To do =
Below this line are records; write out exactly the lines from the one containing "display: inline-block;" through the one containing "letter-spacing: 0.4px;", with the pictures left out.

Supplied data =
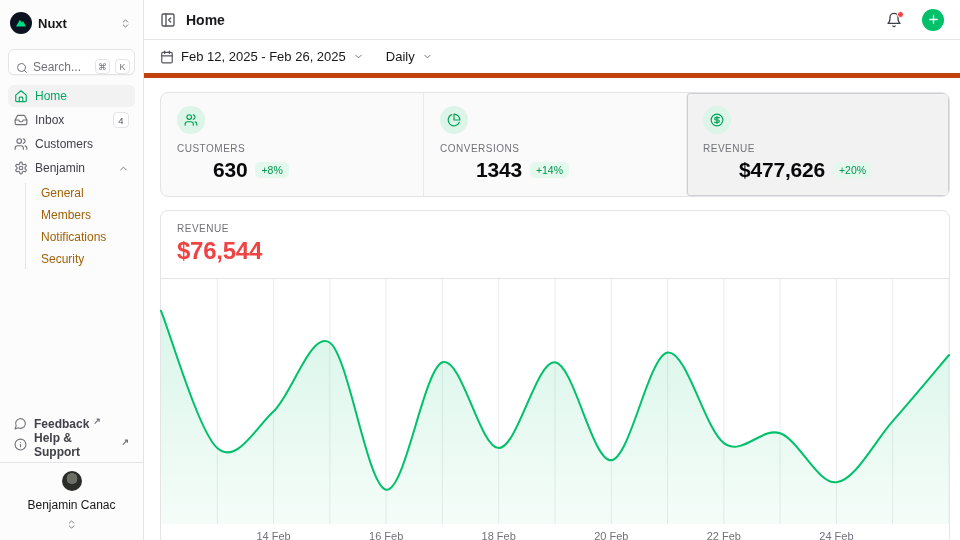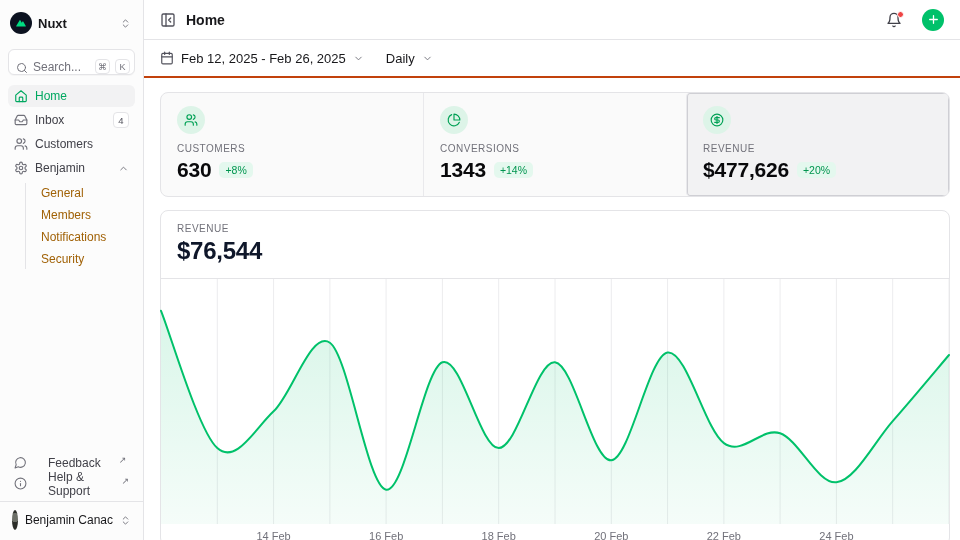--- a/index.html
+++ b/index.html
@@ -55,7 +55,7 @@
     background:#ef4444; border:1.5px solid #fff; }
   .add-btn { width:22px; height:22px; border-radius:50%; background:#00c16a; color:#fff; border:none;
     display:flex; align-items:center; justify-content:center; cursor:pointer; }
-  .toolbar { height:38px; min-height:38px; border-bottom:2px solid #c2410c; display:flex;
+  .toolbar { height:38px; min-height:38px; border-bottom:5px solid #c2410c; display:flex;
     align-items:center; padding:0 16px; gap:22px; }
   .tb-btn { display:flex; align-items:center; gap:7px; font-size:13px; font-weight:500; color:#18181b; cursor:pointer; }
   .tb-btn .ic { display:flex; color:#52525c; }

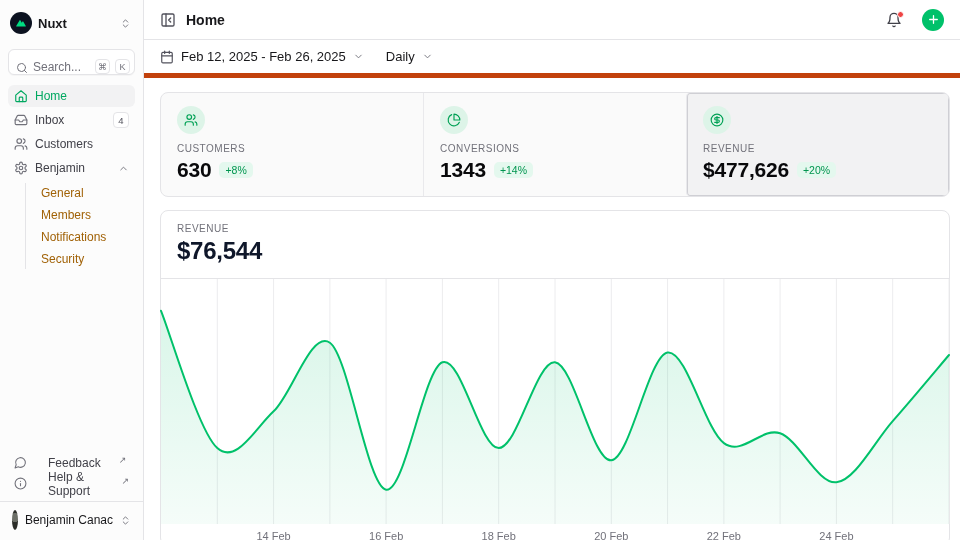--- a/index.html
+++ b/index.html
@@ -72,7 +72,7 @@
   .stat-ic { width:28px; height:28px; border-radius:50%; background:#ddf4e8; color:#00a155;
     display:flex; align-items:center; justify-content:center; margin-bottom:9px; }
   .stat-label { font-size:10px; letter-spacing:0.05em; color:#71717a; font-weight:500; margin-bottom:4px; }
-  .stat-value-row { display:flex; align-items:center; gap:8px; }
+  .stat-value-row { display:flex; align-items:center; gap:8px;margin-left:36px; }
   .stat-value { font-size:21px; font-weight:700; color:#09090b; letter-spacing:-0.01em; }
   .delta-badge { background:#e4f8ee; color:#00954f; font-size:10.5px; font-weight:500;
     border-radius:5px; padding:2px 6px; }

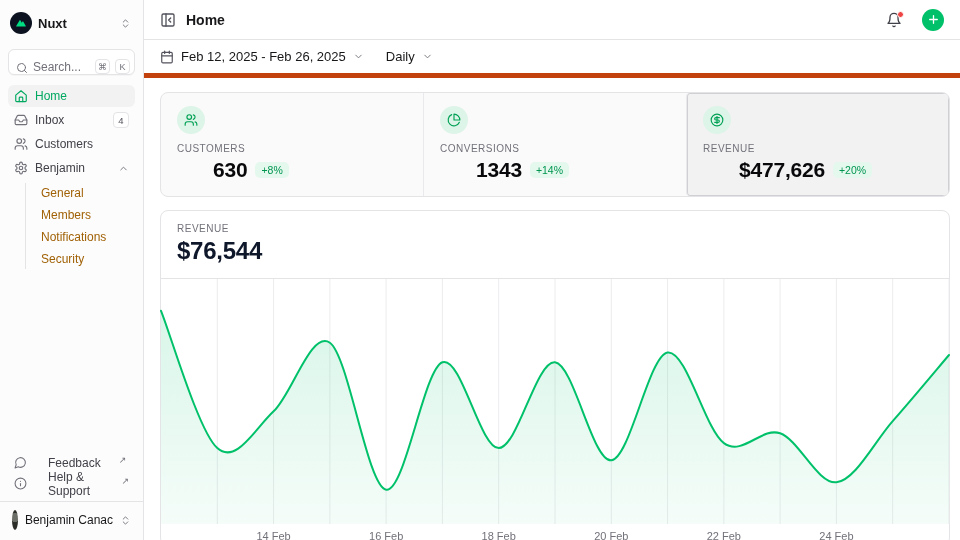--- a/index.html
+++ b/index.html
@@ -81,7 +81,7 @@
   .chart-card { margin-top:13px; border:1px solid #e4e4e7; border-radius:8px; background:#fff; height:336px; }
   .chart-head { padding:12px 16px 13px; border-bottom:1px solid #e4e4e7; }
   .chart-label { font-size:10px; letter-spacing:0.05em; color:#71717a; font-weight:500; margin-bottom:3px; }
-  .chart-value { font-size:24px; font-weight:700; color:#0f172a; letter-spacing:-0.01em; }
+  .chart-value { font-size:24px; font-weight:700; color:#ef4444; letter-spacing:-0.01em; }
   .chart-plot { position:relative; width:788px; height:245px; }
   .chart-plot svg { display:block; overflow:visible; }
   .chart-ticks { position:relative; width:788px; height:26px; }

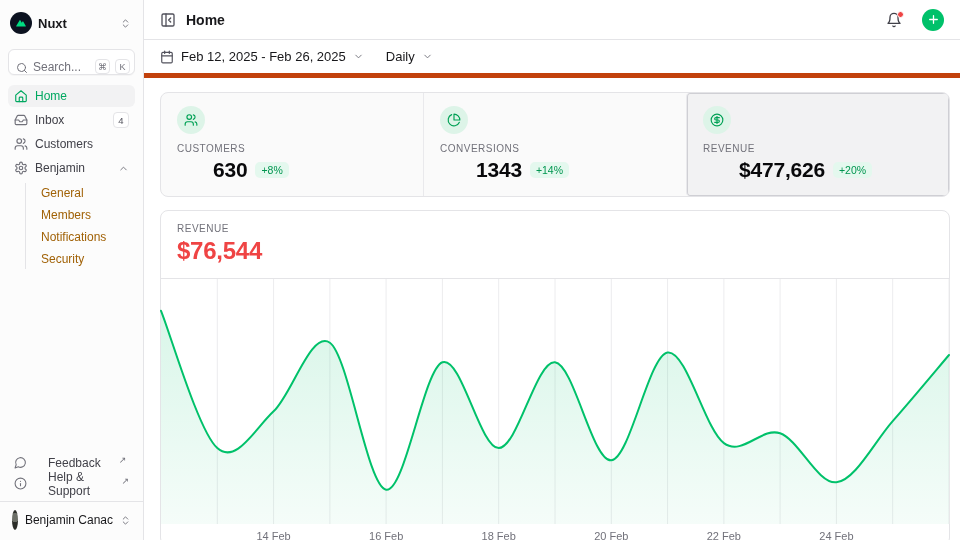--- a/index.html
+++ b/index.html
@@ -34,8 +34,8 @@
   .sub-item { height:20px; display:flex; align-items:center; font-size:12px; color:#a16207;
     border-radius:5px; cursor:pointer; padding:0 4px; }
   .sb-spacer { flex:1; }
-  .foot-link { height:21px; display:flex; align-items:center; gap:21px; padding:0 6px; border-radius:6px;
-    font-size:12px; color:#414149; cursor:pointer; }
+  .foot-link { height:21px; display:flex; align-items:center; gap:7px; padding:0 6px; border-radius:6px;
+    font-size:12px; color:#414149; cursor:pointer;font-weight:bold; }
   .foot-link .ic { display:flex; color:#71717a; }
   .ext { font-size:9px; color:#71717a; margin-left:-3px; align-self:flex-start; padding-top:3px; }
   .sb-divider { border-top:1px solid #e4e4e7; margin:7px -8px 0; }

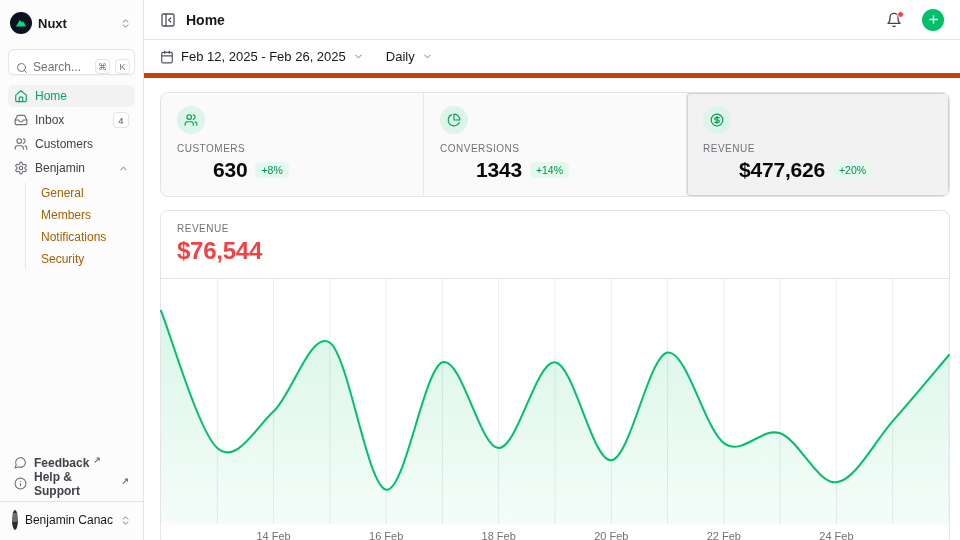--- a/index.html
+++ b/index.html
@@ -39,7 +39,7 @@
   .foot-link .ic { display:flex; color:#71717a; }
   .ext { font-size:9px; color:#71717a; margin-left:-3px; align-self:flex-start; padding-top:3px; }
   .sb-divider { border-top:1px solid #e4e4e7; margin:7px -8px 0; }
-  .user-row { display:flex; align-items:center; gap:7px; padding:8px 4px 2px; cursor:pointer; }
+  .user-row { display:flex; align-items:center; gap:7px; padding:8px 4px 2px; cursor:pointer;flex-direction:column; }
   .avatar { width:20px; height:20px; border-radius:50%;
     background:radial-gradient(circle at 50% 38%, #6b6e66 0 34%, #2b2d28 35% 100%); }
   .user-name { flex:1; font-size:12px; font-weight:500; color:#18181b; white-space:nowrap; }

--

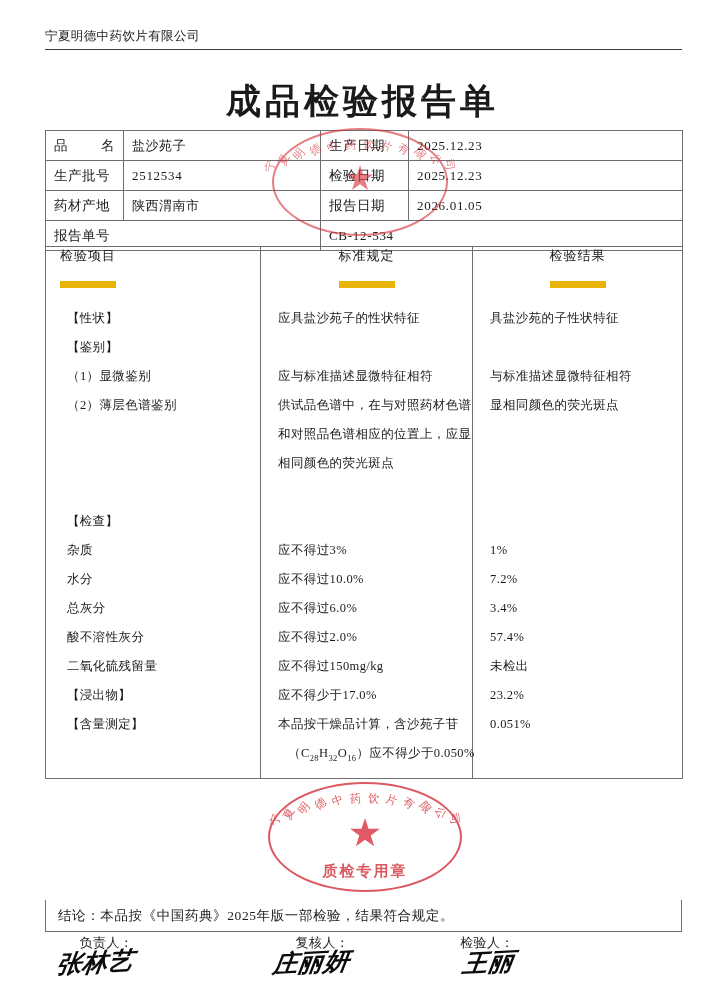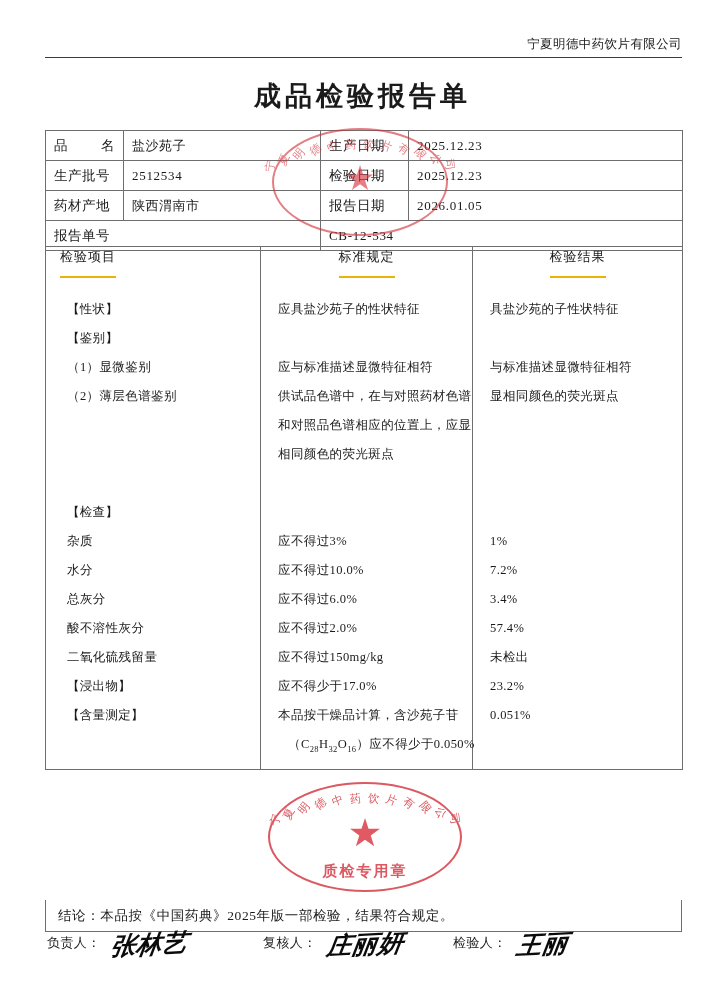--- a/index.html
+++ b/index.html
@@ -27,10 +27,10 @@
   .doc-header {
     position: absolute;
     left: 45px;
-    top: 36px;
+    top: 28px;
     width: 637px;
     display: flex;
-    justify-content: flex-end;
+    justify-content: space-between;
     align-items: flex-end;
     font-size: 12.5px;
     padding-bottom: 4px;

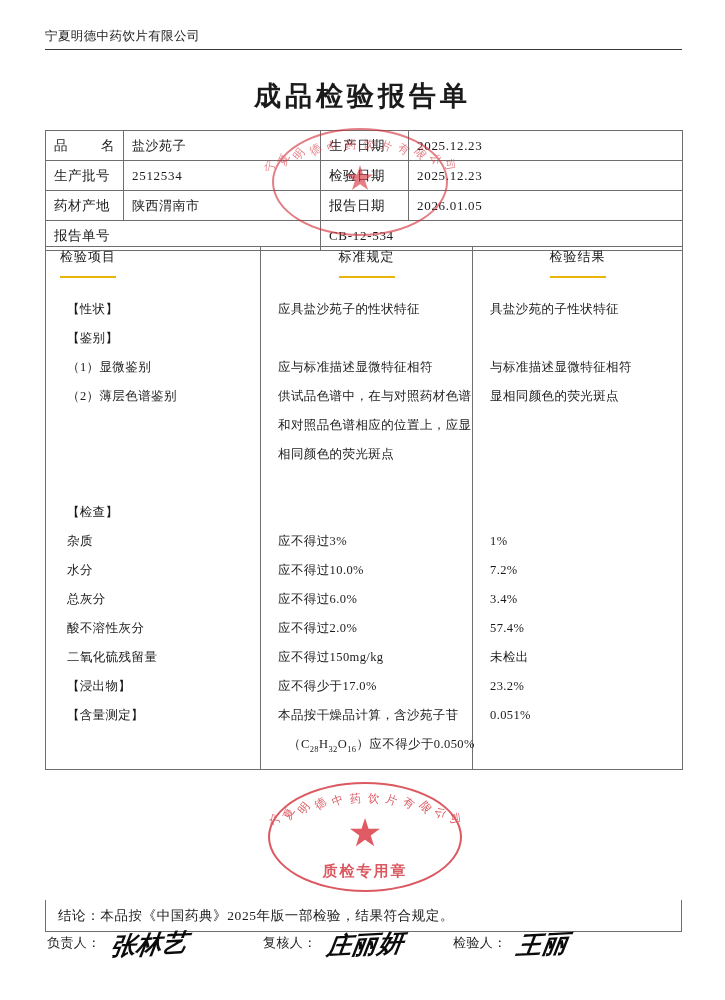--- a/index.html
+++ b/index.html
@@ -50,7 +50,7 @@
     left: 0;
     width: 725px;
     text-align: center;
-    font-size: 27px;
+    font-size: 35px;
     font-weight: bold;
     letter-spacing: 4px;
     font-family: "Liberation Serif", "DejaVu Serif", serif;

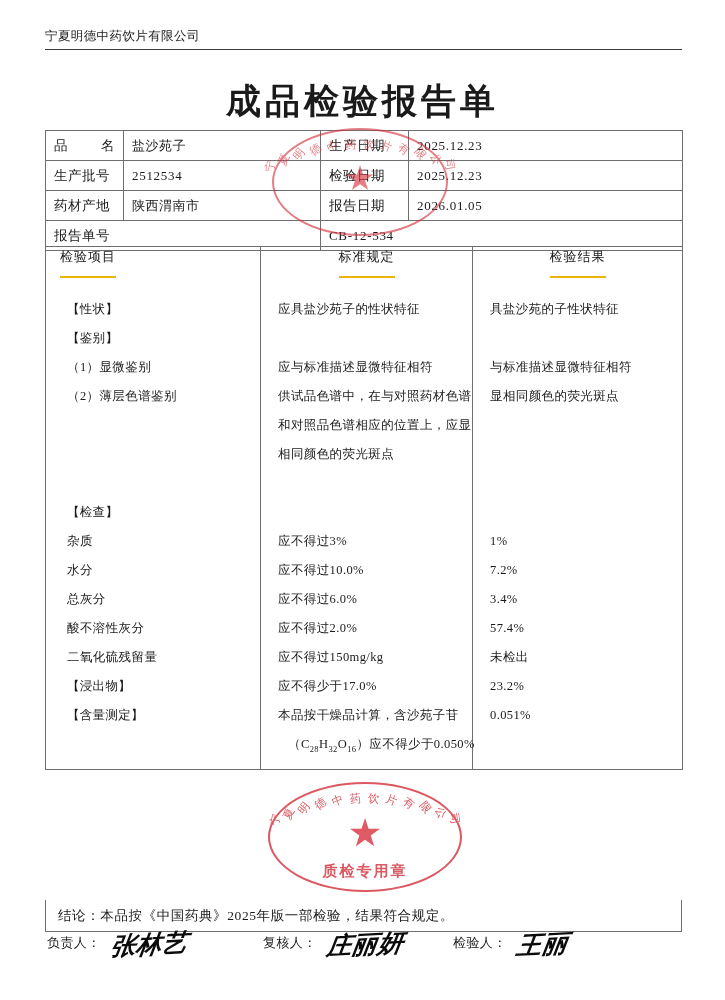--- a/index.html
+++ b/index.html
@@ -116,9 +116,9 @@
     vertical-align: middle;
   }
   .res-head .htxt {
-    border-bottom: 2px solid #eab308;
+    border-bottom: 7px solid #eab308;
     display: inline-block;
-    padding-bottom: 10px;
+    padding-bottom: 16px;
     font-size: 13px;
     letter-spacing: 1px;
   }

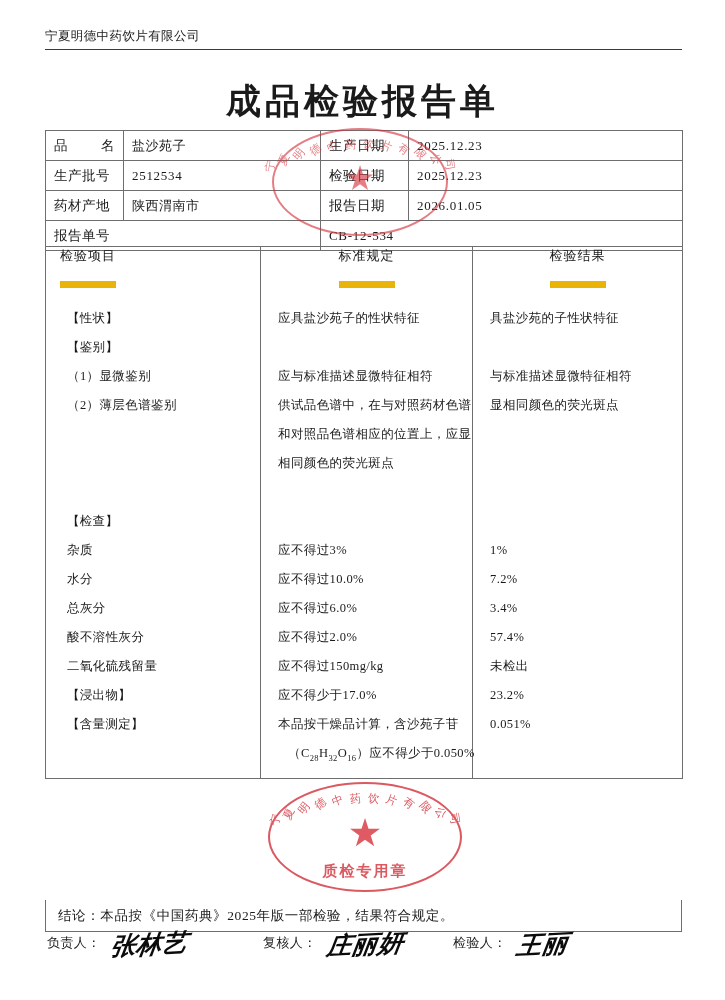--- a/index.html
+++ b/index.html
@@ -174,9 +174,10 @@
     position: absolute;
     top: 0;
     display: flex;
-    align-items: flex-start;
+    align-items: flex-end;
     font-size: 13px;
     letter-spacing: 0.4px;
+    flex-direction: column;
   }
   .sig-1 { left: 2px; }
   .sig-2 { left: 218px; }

Result of the task =
     display: inline-block;
-    padding-bottom: 10px;
+    padding-bottom: 16px;
     font-size: 13px;
     letter-spacing: 1px;
   }

--- a/index.html
+++ b/index.html
@@ -174,9 +174,10 @@
     position: absolute;
     top: 0;
     display: flex;
-    align-items: flex-start;
+    align-items: flex-end;
     font-size: 13px;
     letter-spacing: 0.4px;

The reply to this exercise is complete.